BornSicky · 11/06/2012 21:18

My DS is 16 months and today he climbed on a chair and then onto the dining table. utterly terrified!

what can i do to stop him?

Telling him no just provokes a grin.

Moving him provokes a tantrum.

Distracting him away just finds him back trying again as soon as I turn my back.

any advice welcome!

OP posts:
Are your children’s vaccines up to date?
blueberryboybait · 11/06/2012 21:24

Unfortunately nothing :( Teach him to climb safely, if possible take him places where is it safe to climb - soft play, baby gym etc.

My DD2 is a climber, we found her climbing (safely) out of the front room window, when she was told off she sobbed said 'playing side' and as soon as our back were turned tried climbing out agin. All our dining chairs were tied together with bungee chords for a while so she has given up on that. Now at 2 she has a better understanding of us saying 'no, dangerous' but she still likes to scare us so we keep all windows locked unless we are in the room with her, we took all stair gates off (she just climbed over them and fell down stairs!) and showed her how to climb stairs and come down backwards. No step stool/ladders are left where she can used them.

ImaCleverClogs · 11/06/2012 21:25

You could resign yourself to removing and saying No repeatedly. Or remove chairs for a while.

I just let him do it a few times (sturdy table and chairs, me standing by unimpressedly) and the novelty wore off quickly.

BornSicky · 11/06/2012 21:30

thanks both!

blueberry the window story is what i'm scared of most! eek.

I've been following him up and downstairs for months now helping him climb safely, but he's scared of going down outdoor steps the same way and has a bad habit of just trying to launch himself off them face first! trying very hard to get him to kneel and crawl backwards down them, but i think he doesn't like the hard surface on his knees.

cleverclogs i think moving chairs out might be one solution! i might buy him his own toddler chair too and teach him to sit nicely on that.

OP posts:
BabydollsMum · 11/06/2012 21:35

I have a climber too, and she's also coming up to 16 months. She's up on the dining table all the time and I'm getting sick of telling her off, but I'm hoping I'm going to win the battle of the wills. I just take her down and say calmly, no, we don't climb on tables. *Cue massive back arching tantrum and head banging. Will she ever get the message? Who knows...
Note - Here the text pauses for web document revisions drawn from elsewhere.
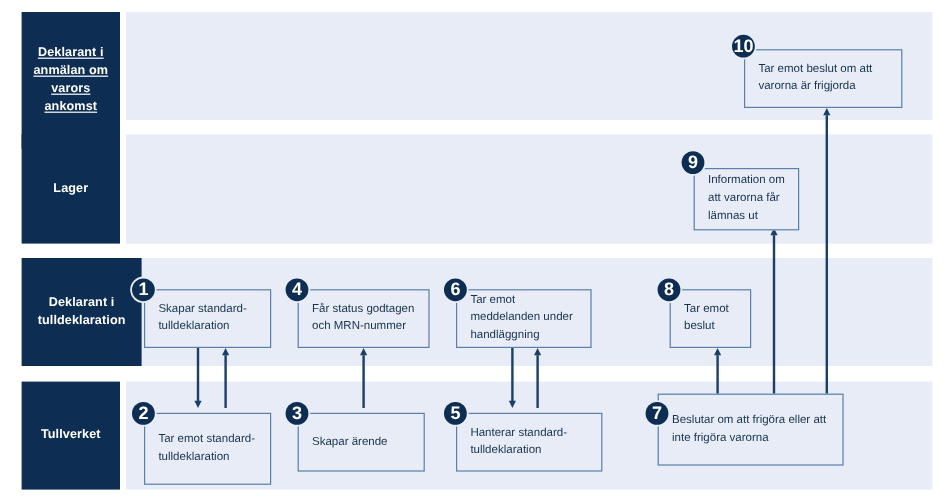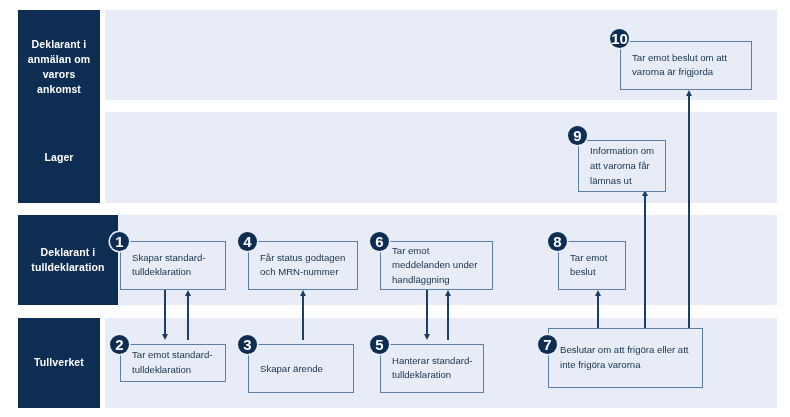"Deklarant i anmälan om varors" div.lane-label { text-decoration: none -> underline }
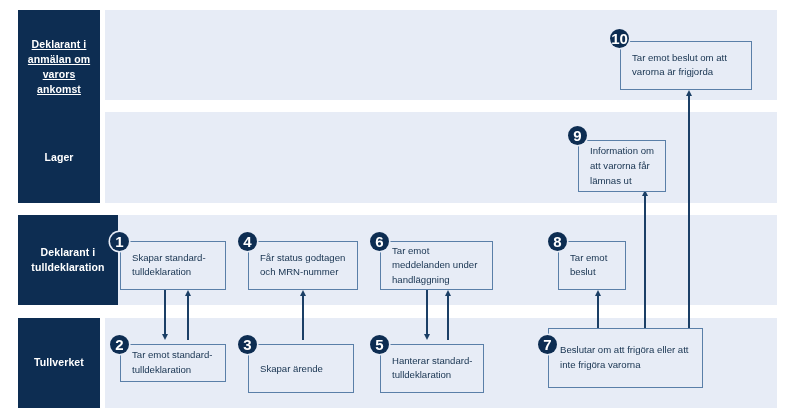"Tar emot standard-tulldeklaration" div.pbox { height: 38px -> 60px }
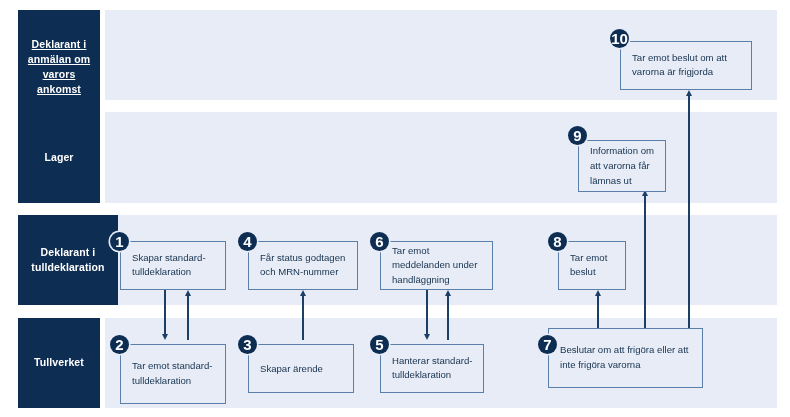"Hanterar standard-tulldeklaration" div.pbox { width: 104px -> 122px }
Janoschi · 11/06/2012 21:49

DD pulled the same trick today at the age of 13 months. My response was to look totally unimpressed and she got bored pretty quick... Annoying though - she still holds my finger to walk but will scale Everest behind my back.

Sloobreeus · 12/06/2012 04:47

DD2 was a climber - top of the climbing frame at 18 months, waving with both hands, up bookcases as though they were ladders, on chairs, work tops, tables etc. Just had to be very vigilant. Luckily she was and is very sure footed and became very good at sport. Falling off surfaces did not deter her (determination is another of her qualities).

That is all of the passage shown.